* AIM OF THE EXERCISE: Each record below has to be printed verbatim.

SOURCE DATA below:

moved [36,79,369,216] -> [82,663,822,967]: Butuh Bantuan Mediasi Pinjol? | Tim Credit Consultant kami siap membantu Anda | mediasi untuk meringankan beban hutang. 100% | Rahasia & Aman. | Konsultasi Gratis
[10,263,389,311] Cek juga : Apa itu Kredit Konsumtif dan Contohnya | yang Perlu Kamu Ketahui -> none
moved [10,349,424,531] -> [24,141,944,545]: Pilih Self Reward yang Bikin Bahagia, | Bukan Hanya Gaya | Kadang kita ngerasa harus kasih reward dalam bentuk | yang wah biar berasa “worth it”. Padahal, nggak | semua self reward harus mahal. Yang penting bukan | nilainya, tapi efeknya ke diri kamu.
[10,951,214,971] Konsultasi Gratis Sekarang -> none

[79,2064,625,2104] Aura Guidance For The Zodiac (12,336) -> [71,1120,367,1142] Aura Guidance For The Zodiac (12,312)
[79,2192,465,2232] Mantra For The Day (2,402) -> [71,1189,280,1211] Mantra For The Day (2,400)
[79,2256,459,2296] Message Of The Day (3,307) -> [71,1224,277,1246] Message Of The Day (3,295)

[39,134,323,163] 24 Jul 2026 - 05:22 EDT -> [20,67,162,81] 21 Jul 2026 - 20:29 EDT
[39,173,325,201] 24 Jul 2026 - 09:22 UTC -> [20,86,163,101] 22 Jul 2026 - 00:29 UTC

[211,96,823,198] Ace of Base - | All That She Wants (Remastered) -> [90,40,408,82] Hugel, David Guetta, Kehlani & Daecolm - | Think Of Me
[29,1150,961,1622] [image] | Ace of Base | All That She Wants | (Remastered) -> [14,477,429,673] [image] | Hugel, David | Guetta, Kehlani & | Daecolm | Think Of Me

End of SOURCE DATA.

* OUTPUT OF THE TASK:
moved [36,79,369,216] -> [82,663,822,967]: Butuh Bantuan Mediasi Pinjol? | Tim Credit Consultant kami siap membantu Anda | mediasi untuk meringankan beban hutang. 100% | Rahasia & Aman. | Konsultasi Gratis
[10,263,389,311] Cek juga : Apa itu Kredit Konsumtif dan Contohnya | yang Perlu Kamu Ketahui -> none
moved [10,349,424,531] -> [24,141,944,545]: Pilih Self Reward yang Bikin Bahagia, | Bukan Hanya Gaya | Kadang kita ngerasa harus kasih reward dalam bentuk | yang wah biar berasa “worth it”. Padahal, nggak | semua self reward harus mahal. Yang penting bukan | nilainya, tapi efeknya ke diri kamu.
[10,951,214,971] Konsultasi Gratis Sekarang -> none

[79,2064,625,2104] Aura Guidance For The Zodiac (12,336) -> [71,1120,367,1142] Aura Guidance For The Zodiac (12,312)
[79,2192,465,2232] Mantra For The Day (2,402) -> [71,1189,280,1211] Mantra For The Day (2,400)
[79,2256,459,2296] Message Of The Day (3,307) -> [71,1224,277,1246] Message Of The Day (3,295)

[39,134,323,163] 24 Jul 2026 - 05:22 EDT -> [20,67,162,81] 21 Jul 2026 - 20:29 EDT
[39,173,325,201] 24 Jul 2026 - 09:22 UTC -> [20,86,163,101] 22 Jul 2026 - 00:29 UTC

[211,96,823,198] Ace of Base - | All That She Wants (Remastered) -> [90,40,408,82] Hugel, David Guetta, Kehlani & Daecolm - | Think Of Me
[29,1150,961,1622] [image] | Ace of Base | All That She Wants | (Remastered) -> [14,477,429,673] [image] | Hugel, David | Guetta, Kehlani & | Daecolm | Think Of Me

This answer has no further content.